Honey improves key measures of cardiometabolic health, study finds

Researchers at the University of Toronto have found that honey improves key measures of cardiometabolic health, including blood sugar and cholesterol levels -; especially if the honey is raw and from a single floral source.

Researchers conducted a systematic review and meta-analysis of clinical trials on honey and found that it lowers fasting blood sugar, total and LDL or “bad” cholesterol, triglycerides and a marker for fatty liver disease; also increases HDL or “good” cholesterol and some markers of inflammation.

These results are surprising since honey is about 80 percent sugar. But honey is also a complex composition of simple and rare sugars, proteins, organic acids and other bioactive compounds that very likely have health benefits.”

Tauzef Khan, senior investigator on the study and a research associate in nutritional sciences at U of T’s Temerti School of Medicine

Previous research has shown that honey can improve cardiometabolic health, especially in in vitro and animal studies. The present study is the most comprehensive review to date of clinical trials and includes the most detailed processing and floral source data.

The diary Nutrition reviews published the findings this week.

“The word among public health and nutrition experts has long been that ‘sugar is sugar,'” said John Sievenpiper, principal investigator and associate professor of nutritional science and medicine at U of T, who is also a clinician-scientist at Unity Health Toronto. These results show that this is not the case and the designation of honey as a free or added sugar in dietary guidelines should be stopped.”

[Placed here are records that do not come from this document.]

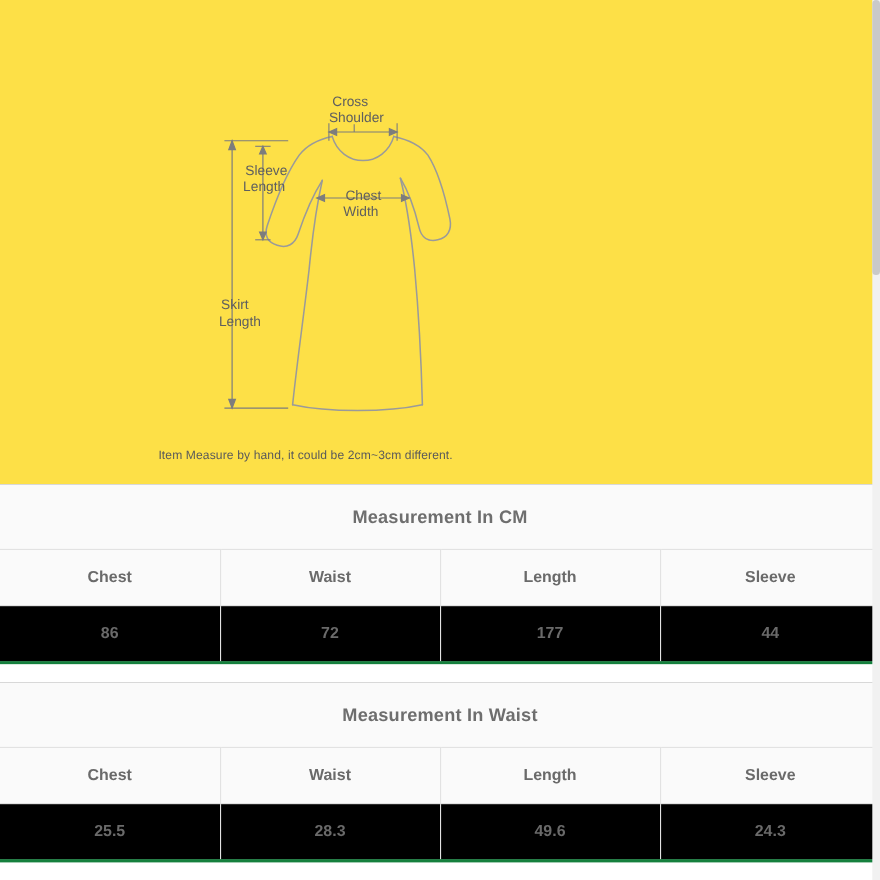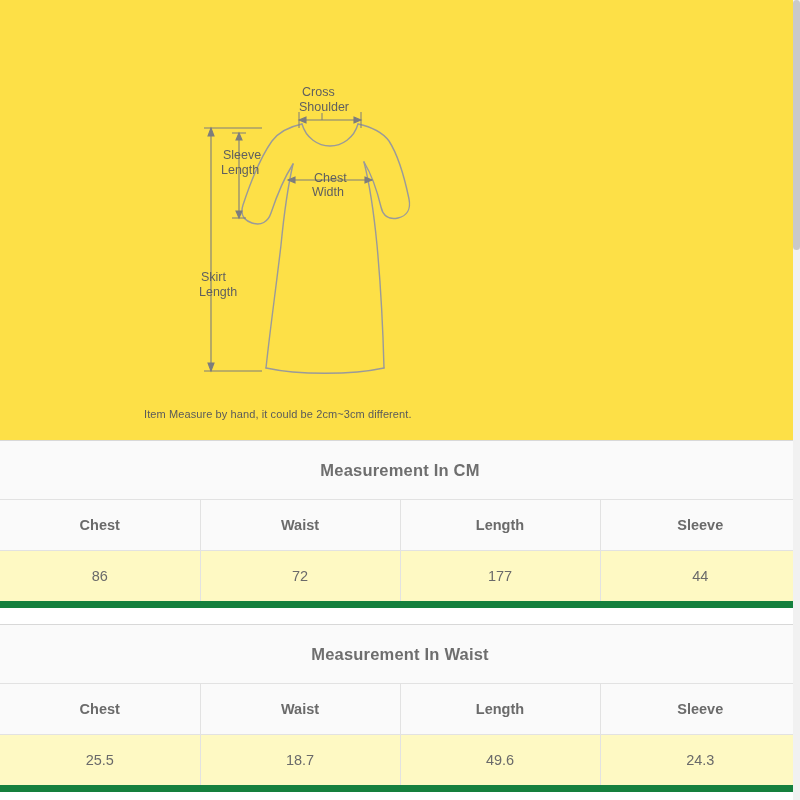"Measurement In CM" .table-block { border-bottom: 7px solid #15803d -> 3px solid #15803d }
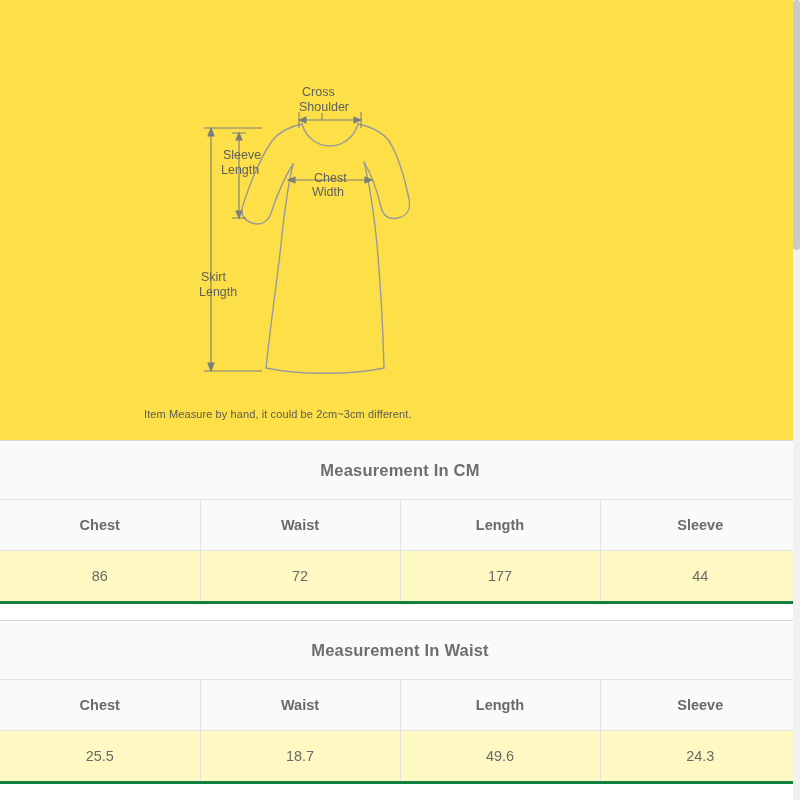"86" .mtable td { background: #fef9c3 -> #000000; font-weight: normal -> bold }
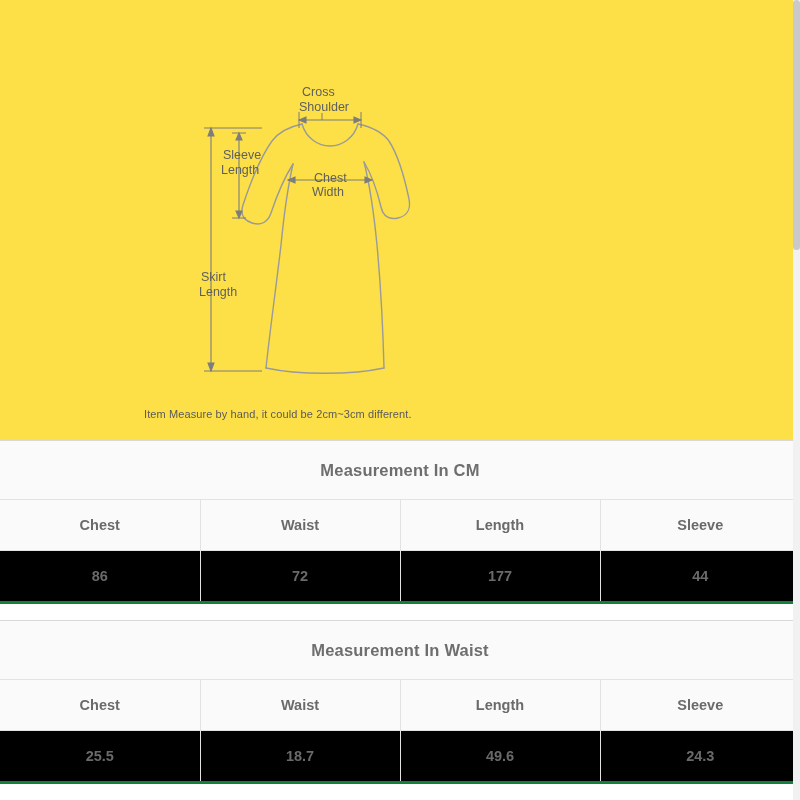"18.7" td { text: 18.7 -> 28.3 }
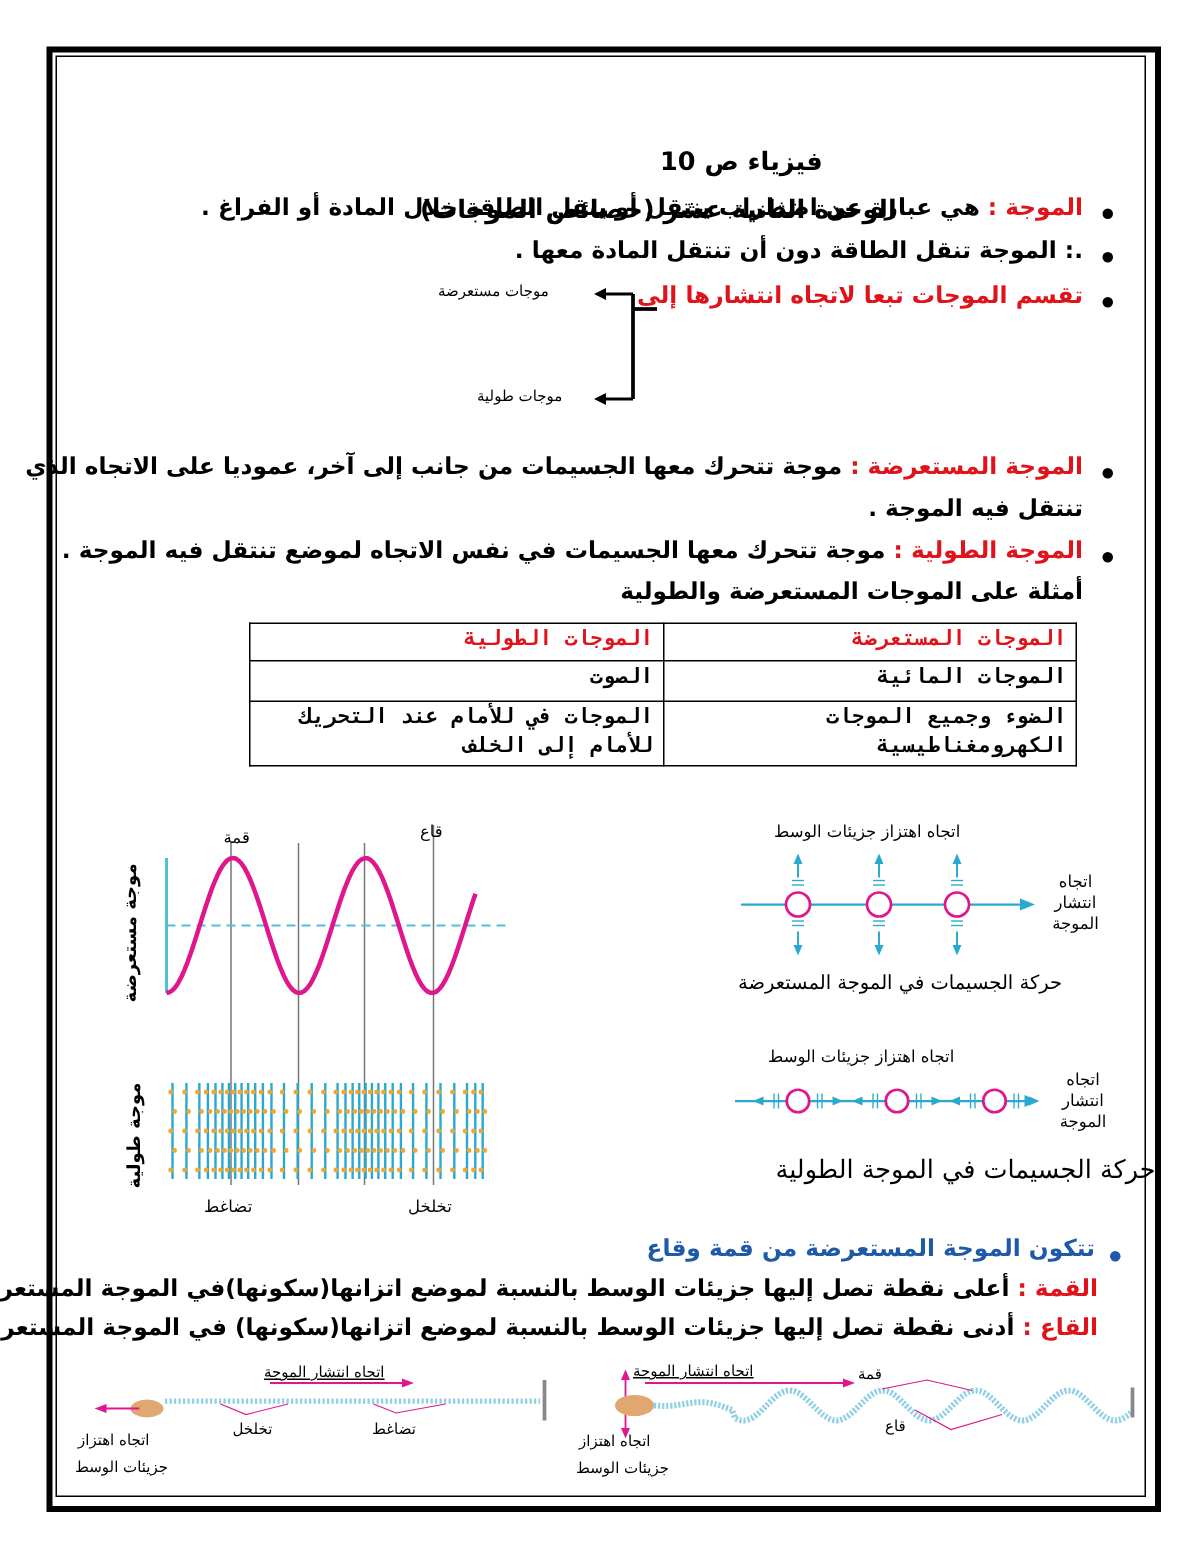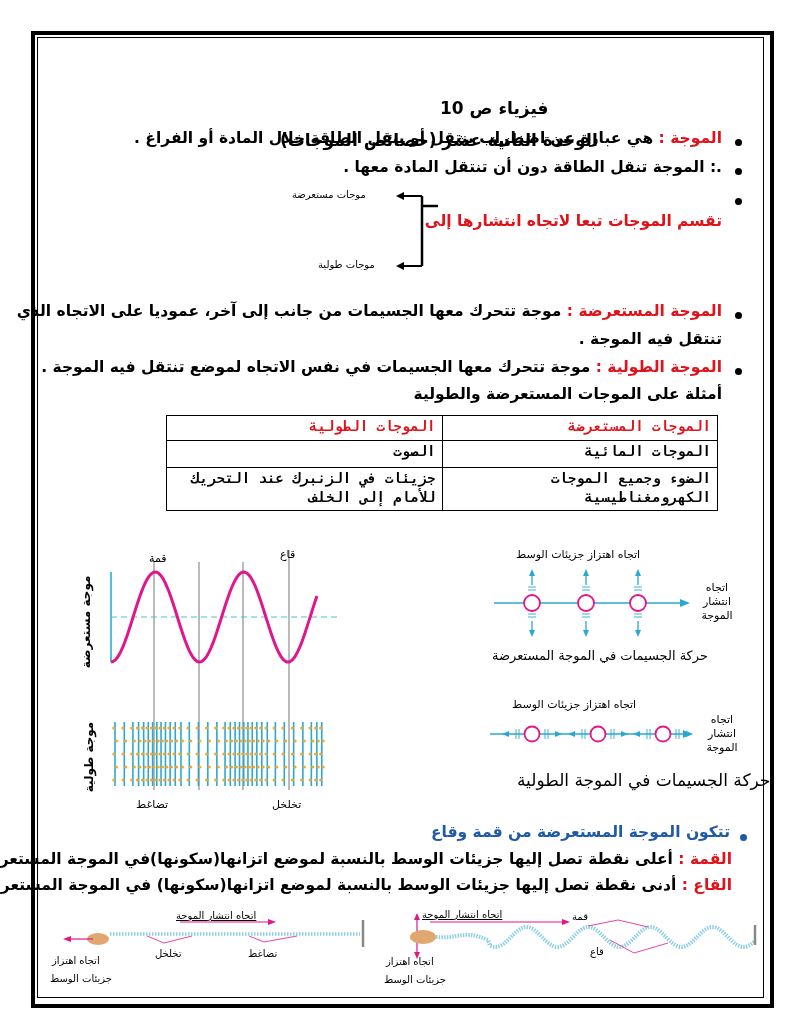"الموجة :" .red { margin-top: 24px -> none }
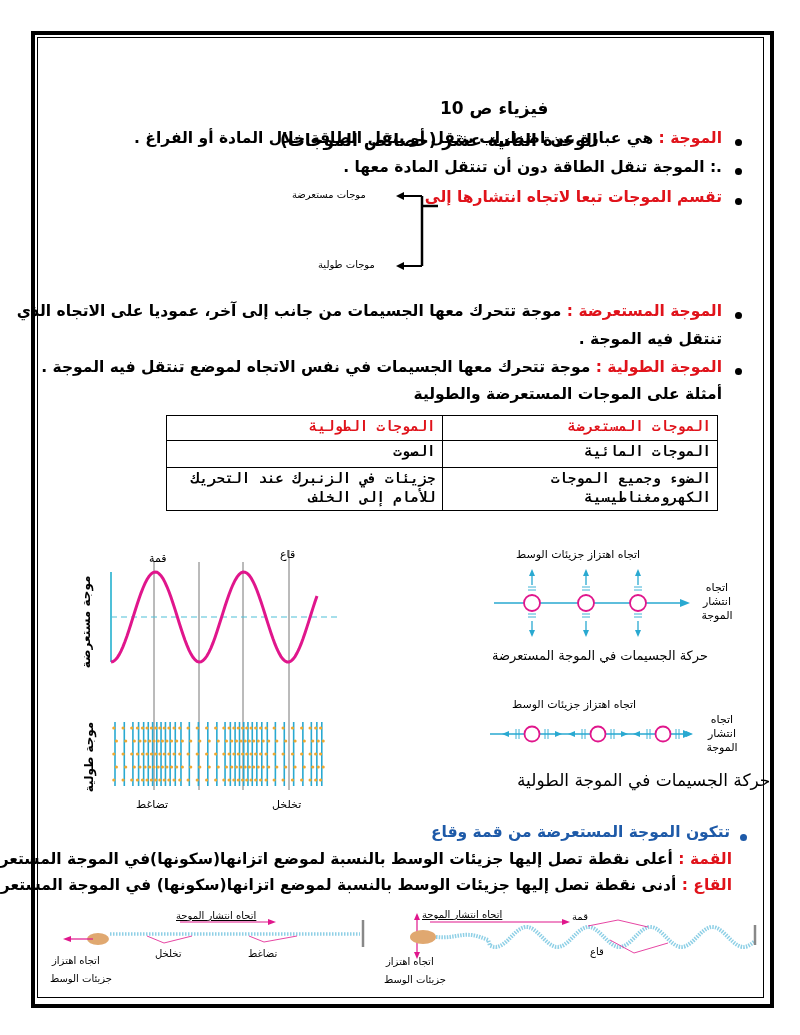"جزيئات في الزنبرك عند التحريك" td { text: جزيئات في الزنبرك -> الموجات في للأمام }
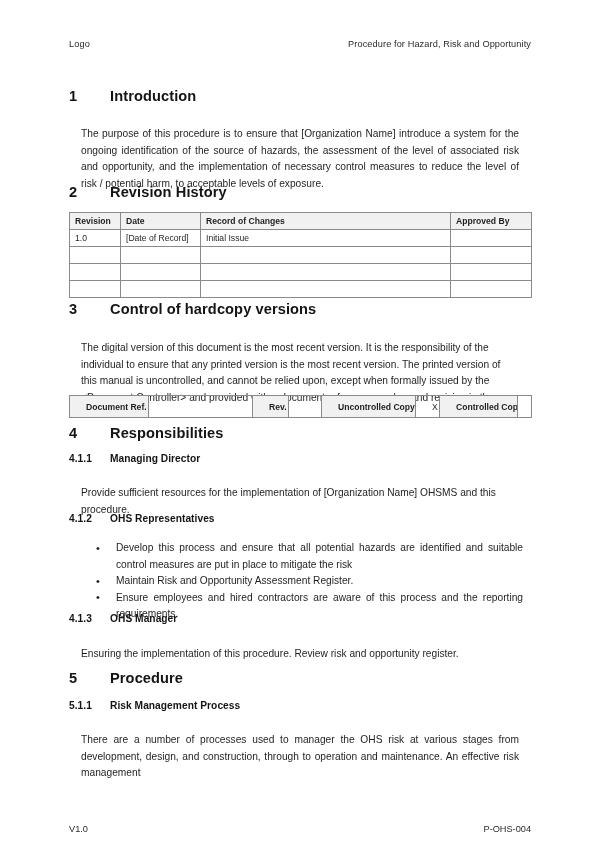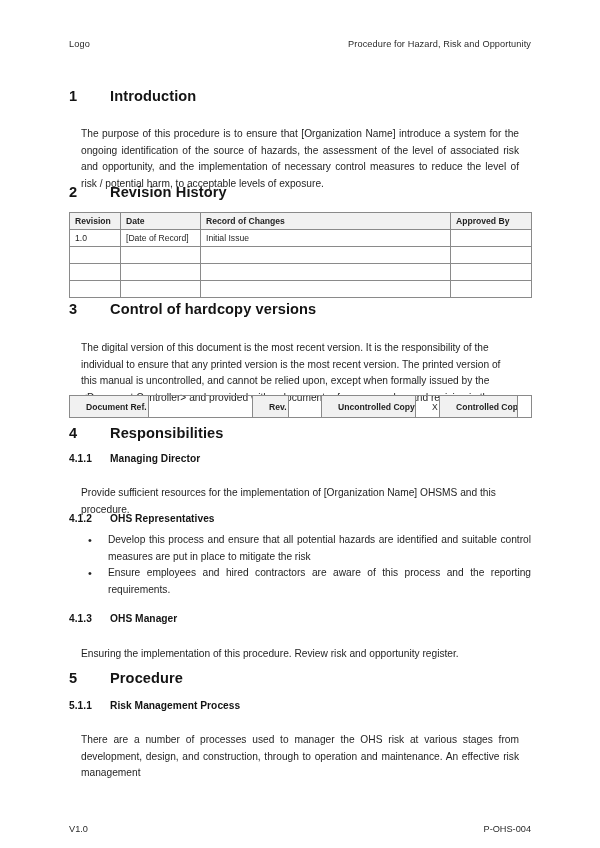"Develop this process and ensure" ul.bullets { margin: 0 -> 8px }
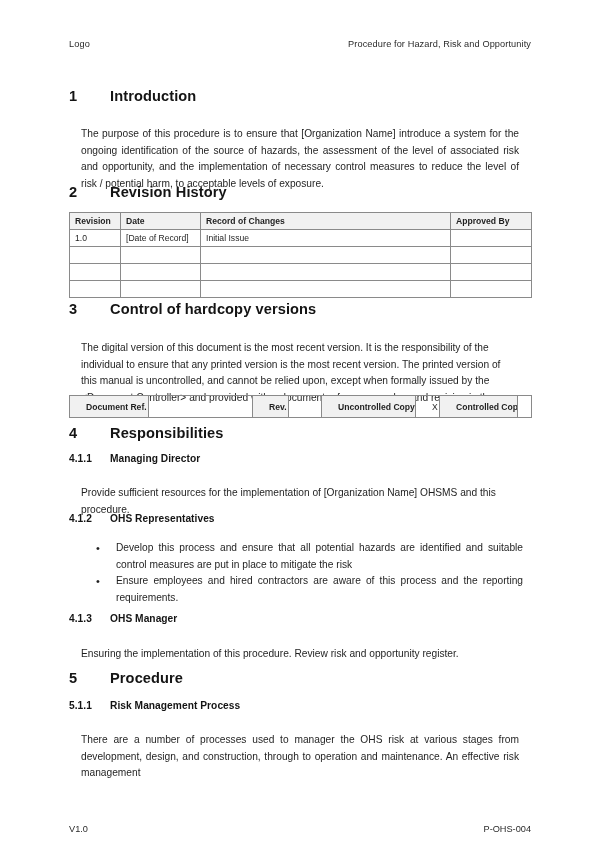"Maintain Risk and Opportunity Assessment" li { html: none -> <li>Maintain Risk and Opportunity Assessment Register.</li> }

Sievenpiper and Khan stress that the context of the findings is critical: clinical trials in which participants followed healthy dietary patterns, with added sugars accounting for 10 percent or less of daily caloric intake.

“We’re not saying you should start taking honey if you’re currently avoiding sugar,” Hahn said. “The bottom line is more about substitution—if you use table sugar, syrup, or another sweetener, replacing those sugars with honey may reduce cardiometabolic risks.”

The researchers included 18 controlled trials and over 1,100 participants in their analysis. They assessed the quality of these trials using the GRADE system and found that there was low certainty of evidence for most of the studies, but that honey consistently produced either neutral or beneficial effects, depending on treatment, floral source and amount.

The average daily dose of honey in the trials was 40 grams, or about two tablespoons. The average duration of the trial is eight weeks. Raw honey has produced many of the beneficial effects in studies, as has honey from monofloral sources such as Robinia (also sold as acacia honey) -; honey from false acacia or acacia -; and clover, which is common in North America.

Hahn said that although processed honey apparently loses many of its health effects after pasteurization -; usually 65 degrees Celsius for at least 10 minutes -; the effect of a hot drink on raw honey depends on several factors and will probably not destroy all its beneficial properties.

He noted other ways to consume unheated honey, such as with yogurt, as a spread, and in salad dressings.

Future studies should focus on unprocessed honey, Hahn said, and from a single floral source. The aim would be a higher quality of evidence and a better understanding of the many compounds in honey that can work wonders for health. “We need a consistent product that can provide consistent health benefits,” Khan said. “Then the market will follow.”


Journal reference:

Ahmed, A., et al. (2022) Effect of honey on cardiometabolic risk factors: a systematic review and meta-analysis. Nutrition reviews. doi.org/10.1093/nutrit/nuac086.